What to work on:
Below are some entries. Count the lines where "none" appears and state only that number.

Available data:
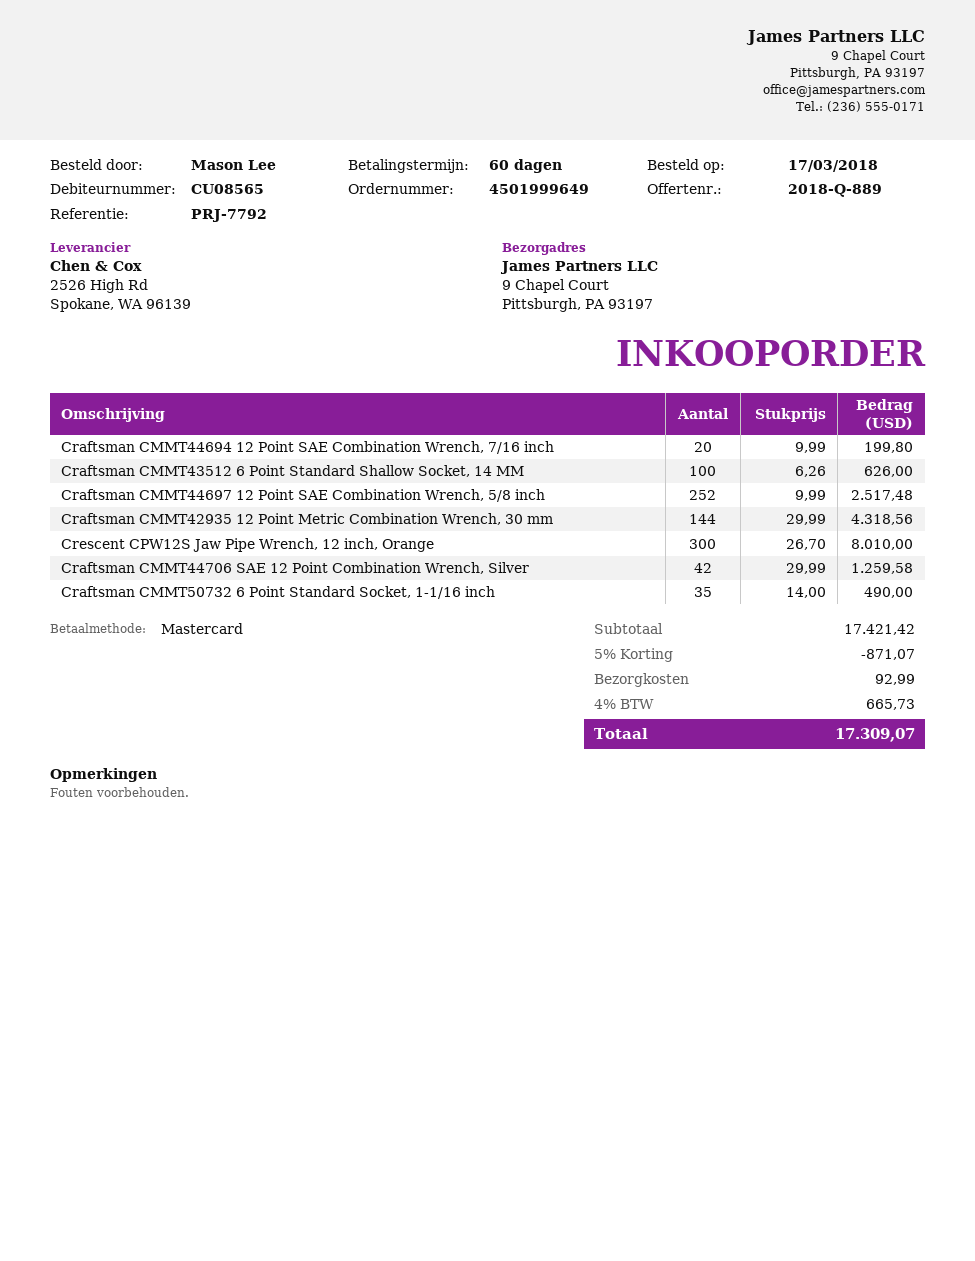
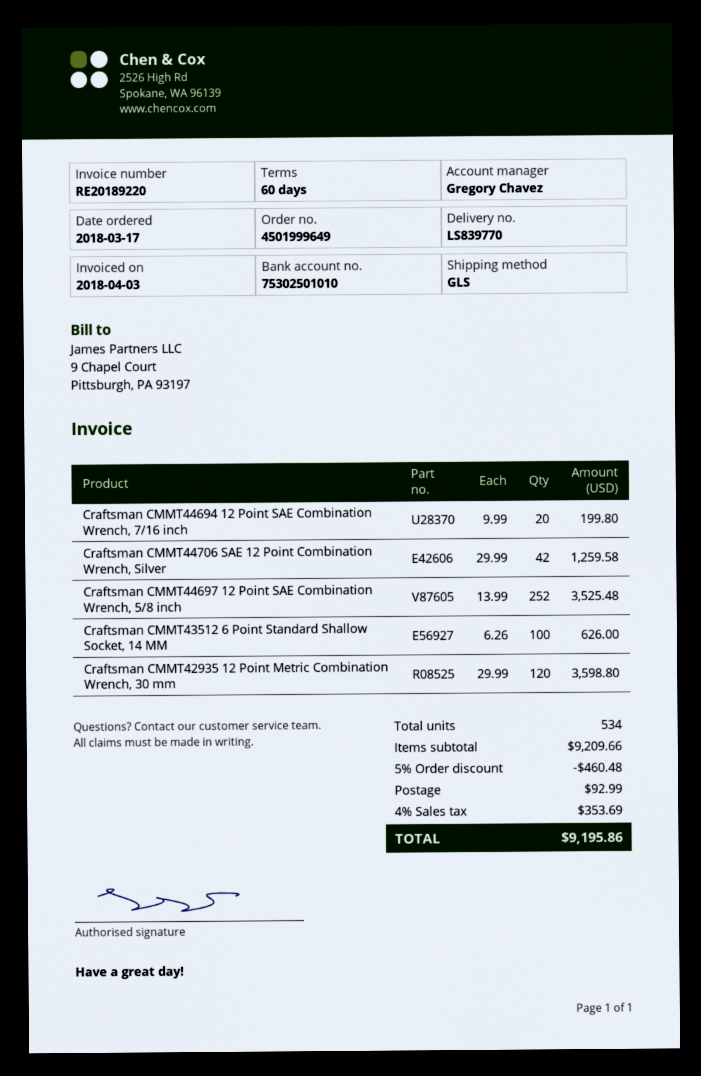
Craftsman CMMT44697 12 Point SAE Combination Wrench, 5/8 inch: 252 x 9.99 = 2517.48 -> 252 x 13.99 = 3525.48
Craftsman CMMT42935 12 Point Metric Combination Wrench, 30 mm: 144 x 29.99 = 4318.56 -> 120 x 29.99 = 3598.80
Crescent CPW12S Jaw Pipe Wrench, 12 inch, Orange: 300 x 26.70 = 8010.00 -> none
Craftsman CMMT50732 6 Point Standard Socket, 1-1/16 inch: 35 x 14.00 = 490.00 -> none
subtotal: 17421.42 -> 9209.66
discount: 5% = 871.07 -> 5% = 460.48
tax: 4% = 665.73 -> 4% = 353.69
total: 17309.07 -> 9195.86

Written reply:
2